Before turning to the evidence which Great American has submitted in support of its estoppel argument, the court must acknowledge error in its characterization of Great American's remaining defenses against CCC. Great American has not asserted "estoppel by waiver"; rather, Great American has asserted separate defenses of waiver and estoppel. The defenses are distinct under Michigan law. See Commercial Union Ins. v. Medical Protective, 136 Mich.App. 412, 356 N.W.2d 648, 652-53 (1984) (treating defenses separately), aff'd in pertinent part, 426 Mich. 109, 393 N.W.2d 479 (1986). See also 28 Am.Jur.2d Estoppel and Waiver § 30 (1966) (discussing distinction). To establish waiver of a right, one must demonstrate that the person alleged to have done so has intentionally and knowingly relinquished it. See Medical Protective, 356 N.W.2d at 653. The party which claims waiver need not show that it relied on the waiver to its detriment. See 28 Am.Jur.2d Estoppel and Waiver § 30. By contrast, "to justify the application of estoppel, one must establish that there has been a false representation or concealment of material fact, coupled with an expectation that the other party will rely upon this conduct, and knowledge of the actual facts on the part of the representing or concealing party." Lothian v. City of Detroit, 414 Mich. 160, 324 N.W.2d 9, 18 (1982). The party claiming estoppel also must show that he or she lacked knowledge of the truth or means of learning it, and actually relied on the other party's conduct to his or her detriment. See Cudahy Bros. Co. v. West Michigan Dock & Market Corp., 285 Mich. 18, 280 N.W. 93 (1938); National Bank of Rochester v. Meadowbrook Heights, Inc., 80 Mich. App. 777, 265 N.W.2d 43 (1978); Starboard Tack Corp. v. Meister, 103 Mich. App. 557, 303 N.W.2d 38 (1981); see generally 28 Am.Jur.2d Estoppel and Waiver § 35.

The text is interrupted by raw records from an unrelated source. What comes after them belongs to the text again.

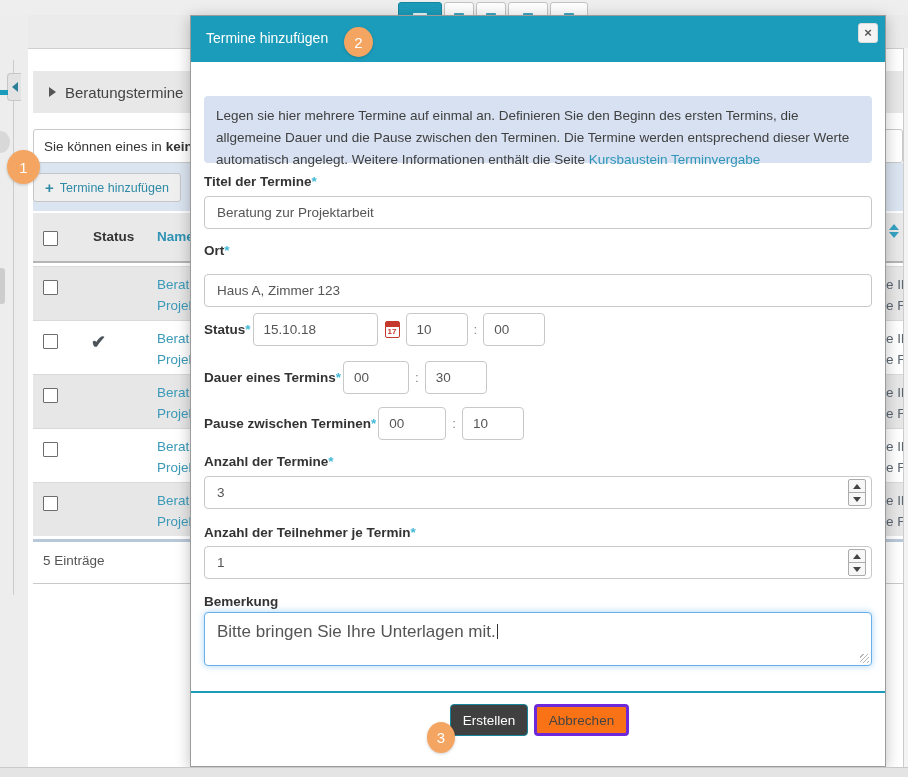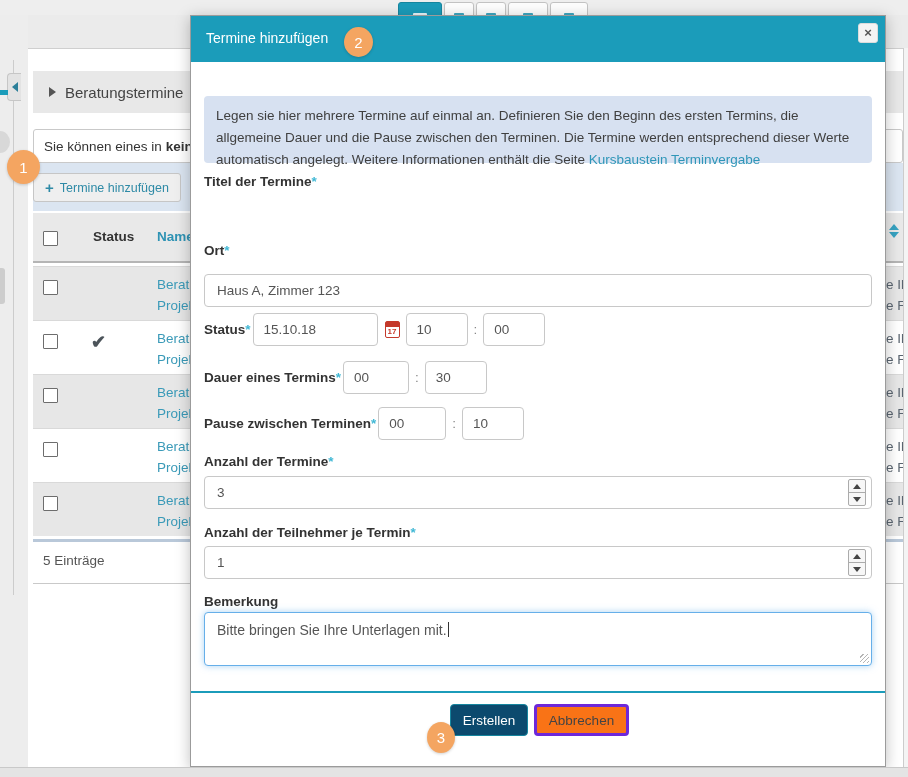"Beratung zur Projektarbeit" div.tinput { html: none -> <div> <span>Beratung zur Projektarbeit</span> </div> }
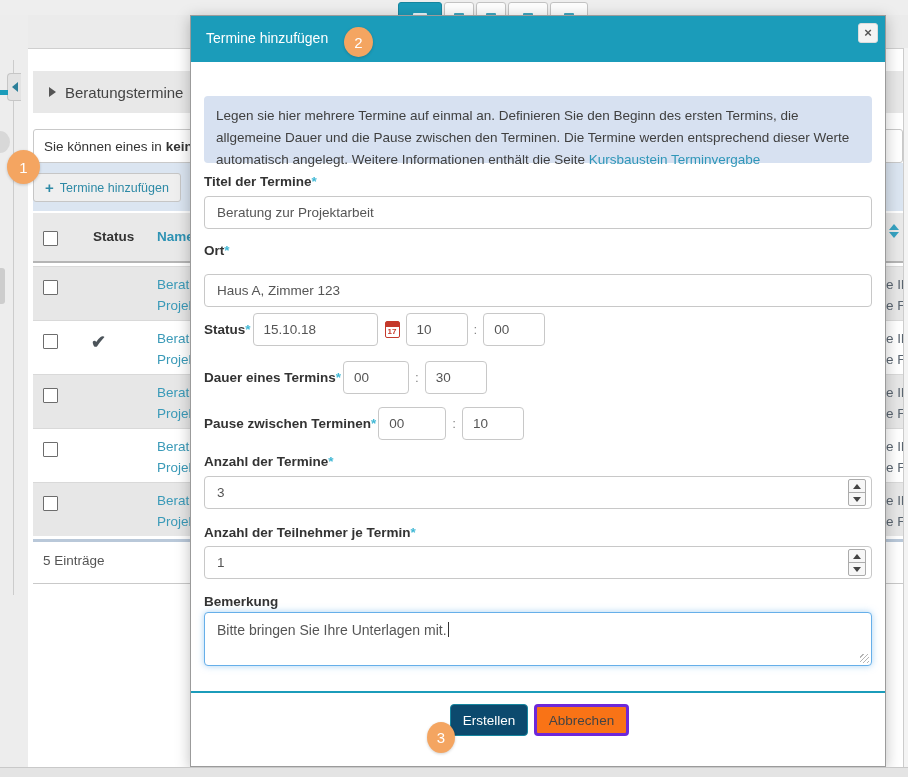"Bitte bringen Sie Ihre Unterlagen" .note-area { font-size: 14px -> 17px }
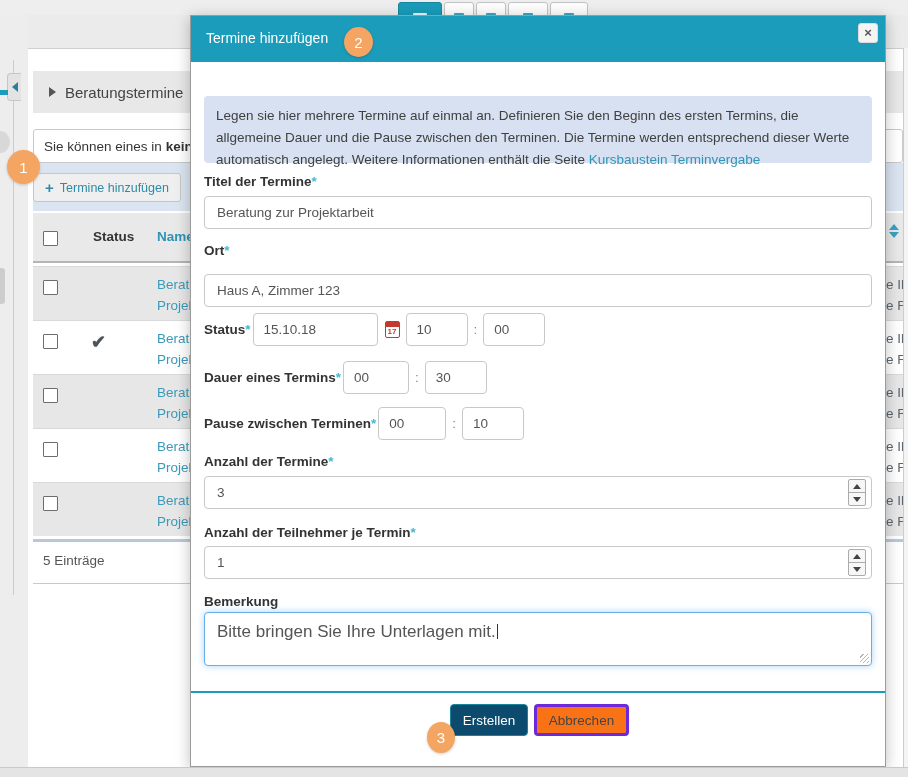"Erstellen" .btn-create { background: #0c4a6e -> #404040 }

Applying this law to this case, it is clear that regardless of its ability to show detrimental reliance, Great American has raised a valid defense of waiver that must be tried. The court thus must deny CCC's renewed motion for summary judgment on Counts 3-4 of its Second Amended Complaint.
Since this case will go to trial, the court believes that it is proper to consider whether Great American also has raised a valid defense of estoppel under Michigan law. In accordance with the court's direction, Great American has submitted an affidavit from its Corporate Claims Counsel, James Danehy, that CCC never advised Great American before 1986 of its claim that Great American owed Levy two coverages instead of one. Danehy swears further that had CCC so advised Great American of the double coverages, Great American would have settled Ford Motor Company's suit against Levy sooner, and avoided the present litigation altogether. Great American also has tendered an affidavit from Joseph P. Aubin, formerly a regional claims manager for Great American. Aubin testifies that he set Great American's reserves in mid-1984 at $ 750,000, presumably in reliance on CCC's failure to put Great American's liability to Levy at an amount higher than $ 1 million. Aubin also states that prior to February 1984, he could not get CCC to describe its position in the Ford v. Levy lawsuit.
These facts do not make out a defense of estoppel under Michigan law.
First, Great American has put forth no evidence that CCC misled Great American about facts. At worst, CCC reinterpreted Great American's insurance contract, but an interpretation of a contract is an opinion, not a fact. Second, even if an interpretation were a fact, during the time when CCC manifested a different interpretation of Great American's policy than it has now, Great American had the means of interpreting its own policy. It is undisputed that Great American drafted its policy and had lawyers who were able to interpret that language. While Great American may have a right to have counted on CCC's waiver of its right to assert a different interpretation of Great American's policy, Great American may not assert that it justifiably relied on the prior interpretation itself.
The court denies Great American's motion to reconsider its order of April 27, 1989. The court denies CCC's renewed motion for summary judgment on Counts 3-4 of the Second Amended Complaint.